The government of Afghanistan is inviting expressions of interest from developers to bid for up to 2GW of solar as part of an effort by the Central Asian country to boost its energy self-reliance and meet growing electricity demand.
Interested parties have until later this week – 20 December – to submit proposals to build up to 400MW of grid-connected PV in each of the five Afghani provinces of Kabul, Jalalabad, Kandahar, Herat and Balkh.
According to documents published by Afghanistan’s Ministry of Energy and Water (MEW), the country’s power demand is expected to grow at 12-15% annually over the next decade, leading to a shortfall in supply of over 6GW by 2023. An estimated 3GW of additional power generation will be needed to meet demand by 2020. At the same time, Afghanistan is reliant on imports from neighbouring countries in the region to cover some 78% of its power needs.
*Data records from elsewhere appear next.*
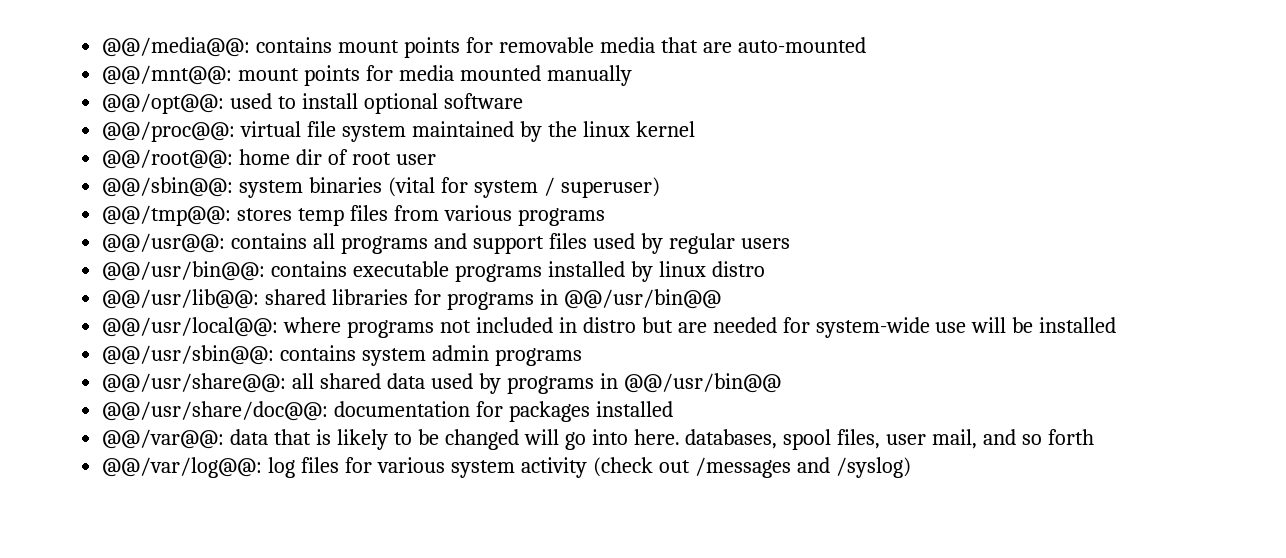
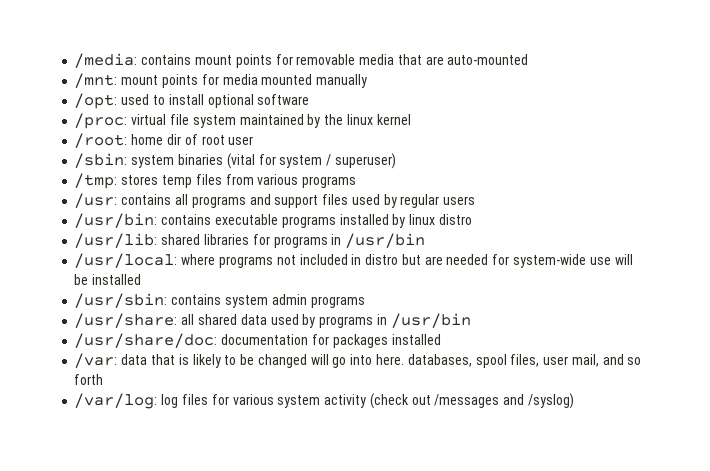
[102,37,251,57] @@/media@@: -> [74,53,138,68] /media:
[102,65,233,85] @@/mnt@@: -> [74,73,118,88] /mnt:
[102,93,225,114] @@/opt@@: -> [74,93,118,109] /opt:
[102,121,236,142] @@/proc@@: -> [74,113,128,129] /proc:
[102,149,234,169] @@/root@@: -> [74,133,128,148] /root:
[102,177,234,197] @@/sbin@@: -> [74,153,128,168] /sbin:
[102,205,232,226] @@/tmp@@: -> [74,173,118,189] /tmp:
[102,233,226,253] @@/usr@@: -> [74,193,118,208] /usr:
[102,261,266,281] @@/usr/bin@@: -> [74,213,158,228] /usr/bin:
[102,289,260,309] @@/usr/lib@@: -> [74,233,158,248] /usr/lib:
[563,289,721,309] [102,317,279,337] @@/usr/bin@@ // @@/usr/local@@: -> [345,233,426,248] [74,253,178,268] /usr/bin // /usr/local:
[102,345,275,365] @@/usr/sbin@@: -> [74,293,168,308] /usr/sbin:
[102,373,287,393] @@/usr/share@@: -> [74,313,178,328] /usr/share:
[623,373,781,393] [102,401,329,421] @@/usr/bin@@ // @@/usr/share/doc@@: -> [390,313,471,328] [74,333,218,348] /usr/bin // /usr/share/doc:
[102,429,225,449] @@/var@@: -> [74,353,118,368] /var:
[102,457,263,478] @@/var/log@@: -> [74,393,158,409] /var/log:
The document said the five project locations had been selected because they are populous parts of the country with high levels of demand but also national grid connections capable of accommodating the new generation capacity.
Interested parties will be expected to bid for a minimum of 50MW in any province, with the option of proposing several project locations in any one of the five areas.
According to the MEW’s timeline, it hopes to sign final contracts for the projects within a year.
Both the World Bank and its subsidiary the IFC have separately backed solar initiatives in Afghanistan this year. In September the IFC said it would design and tender for a 40MW PV project that could be used as a model for subsequent tender rounds.